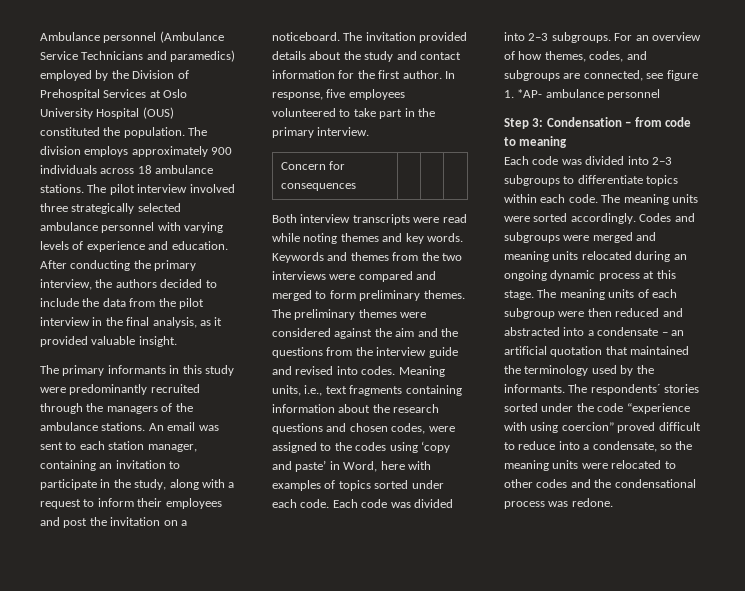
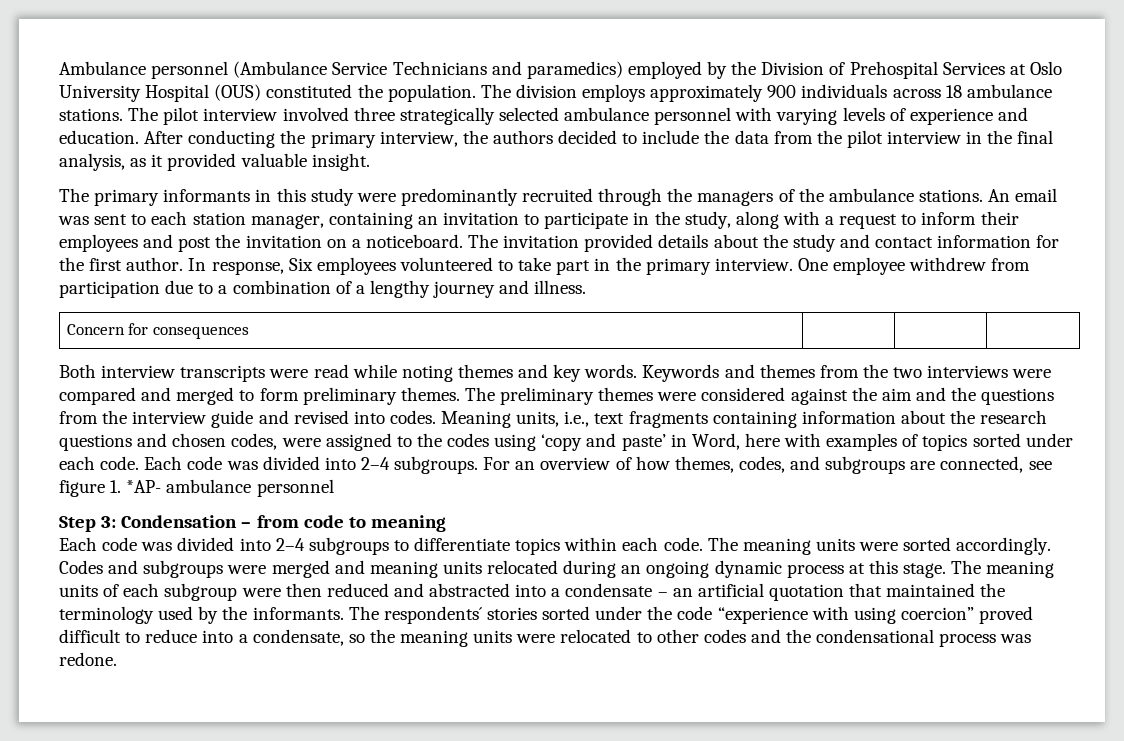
- In response, five employees volunteered to take part in the primary interview.
+ In response, Six employees volunteered to take part in the primary interview. One employee withdrew from participation due to a combination of a lengthy journey and illness.
- Each code was divided into 2–3 subgroups.
+ Each code was divided into 2–4 subgroups.
- Each code was divided into 2–3 subgroups to differentiate topics within each code.
+ Each code was divided into 2–4 subgroups to differentiate topics within each code.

==========

**What you should do:** From the line holding "- Each code was divided into 2–3 subgroups." through the last line above, reproduce each line exactly and add nothing.

**Task result:**
- Each code was divided into 2–3 subgroups.
+ Each code was divided into 2–4 subgroups.
- Each code was divided into 2–3 subgroups to differentiate topics within each code.
+ Each code was divided into 2–4 subgroups to differentiate topics within each code.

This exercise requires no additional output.